▸ **Data supplied**
--------

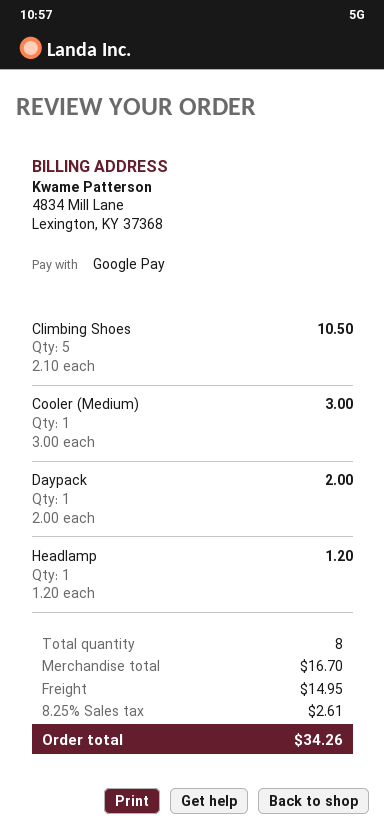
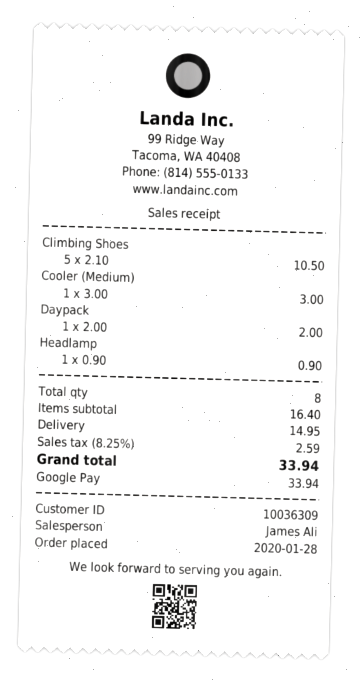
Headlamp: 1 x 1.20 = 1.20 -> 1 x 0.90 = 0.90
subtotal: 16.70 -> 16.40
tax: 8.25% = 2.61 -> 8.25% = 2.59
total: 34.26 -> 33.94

--------

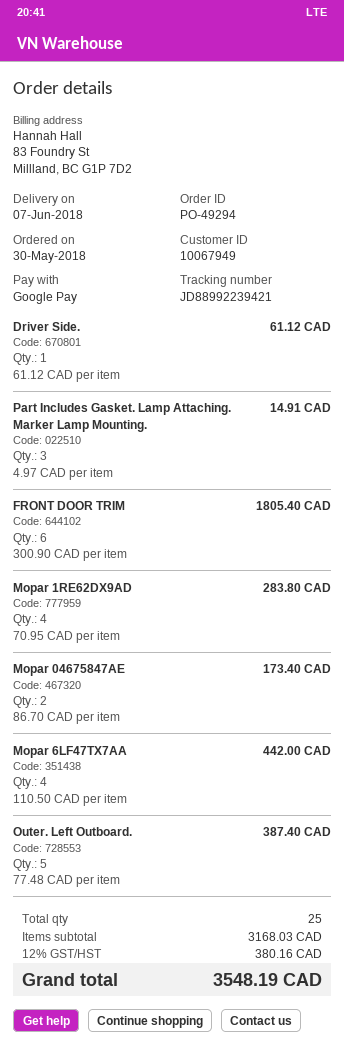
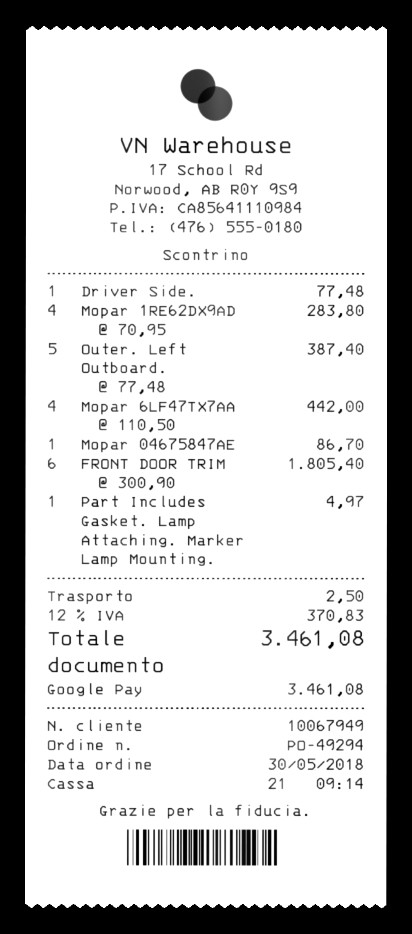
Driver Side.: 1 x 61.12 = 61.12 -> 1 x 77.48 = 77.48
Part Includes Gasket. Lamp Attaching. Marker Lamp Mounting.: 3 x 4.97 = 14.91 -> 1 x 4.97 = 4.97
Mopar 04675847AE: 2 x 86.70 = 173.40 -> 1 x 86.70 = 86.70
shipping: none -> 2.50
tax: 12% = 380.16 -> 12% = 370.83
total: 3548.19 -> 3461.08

--------

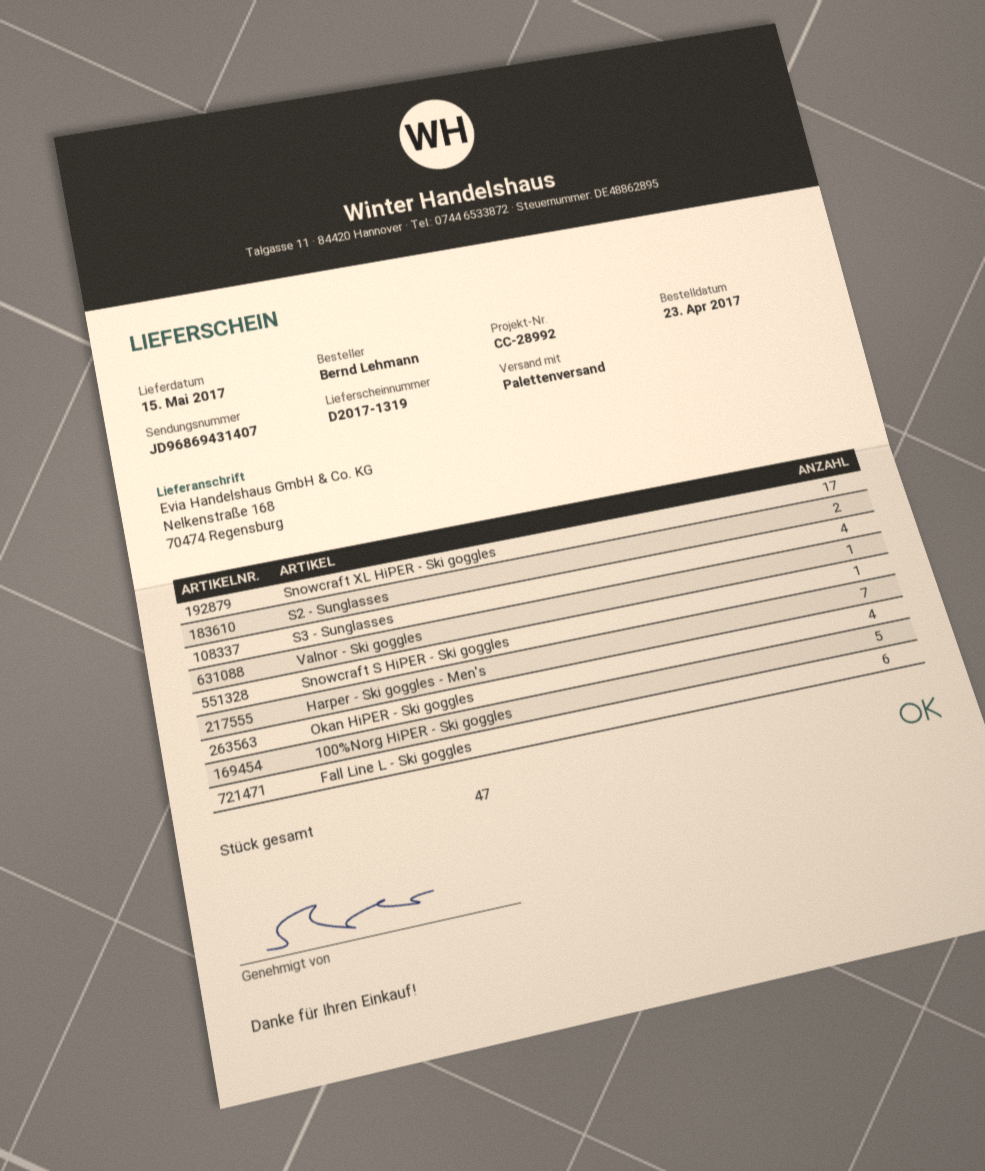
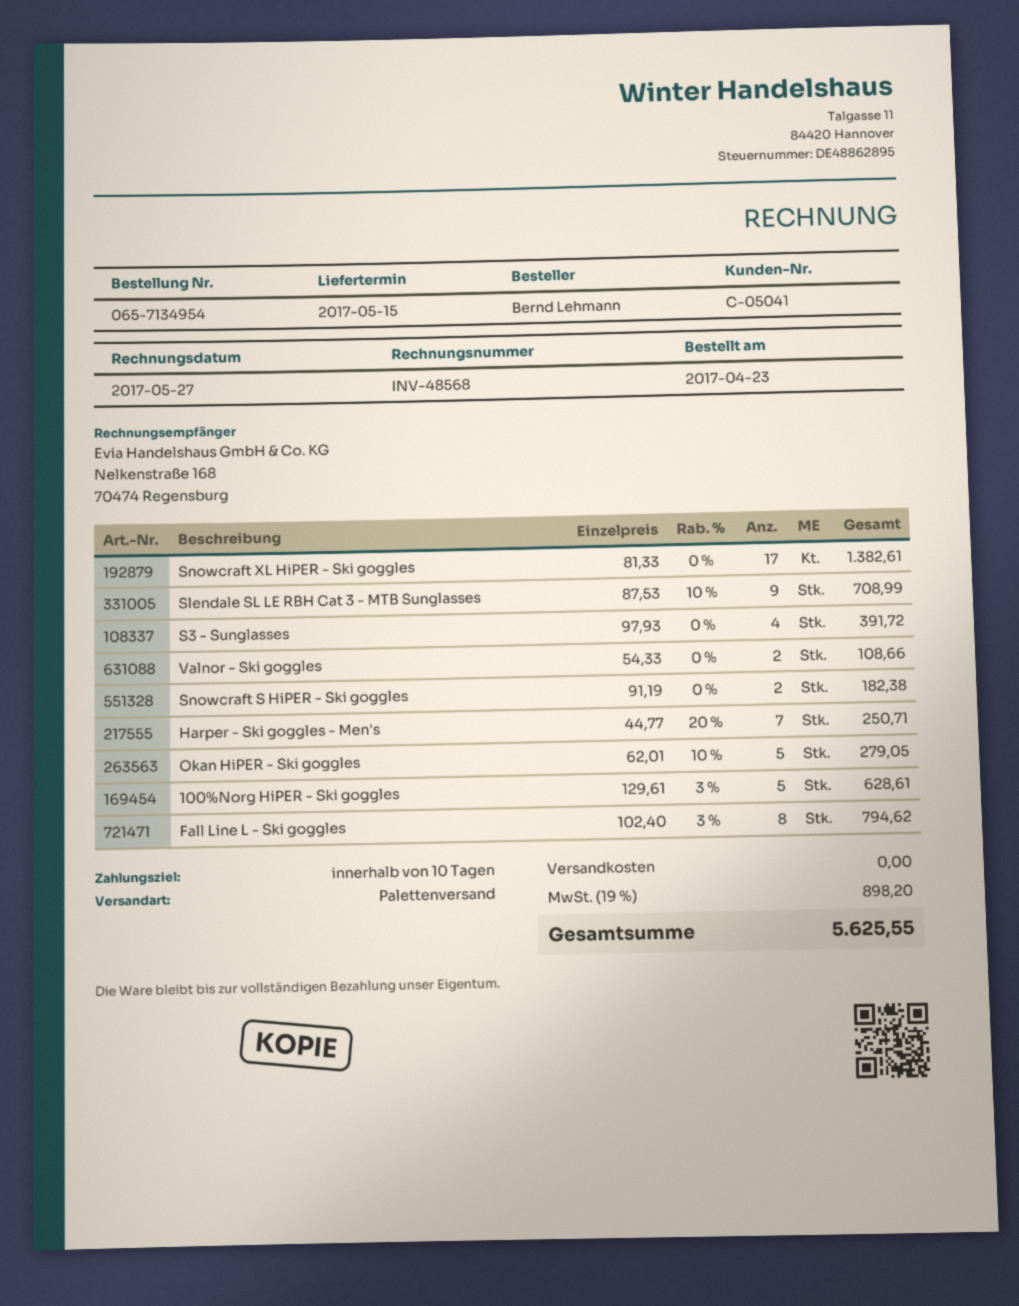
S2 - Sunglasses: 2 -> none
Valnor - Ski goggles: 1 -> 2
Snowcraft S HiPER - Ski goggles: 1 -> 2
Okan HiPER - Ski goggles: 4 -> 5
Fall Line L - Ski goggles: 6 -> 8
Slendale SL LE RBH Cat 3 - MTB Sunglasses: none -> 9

--------

▸ **Required work**
Once you reach the line with "subtotal: 16.70 -> 16.40" in the data above, copy it and every line after it exactly, up to and including the line with "total: 34.26 -> 33.94".

▸ **Written answer**
subtotal: 16.70 -> 16.40
tax: 8.25% = 2.61 -> 8.25% = 2.59
total: 34.26 -> 33.94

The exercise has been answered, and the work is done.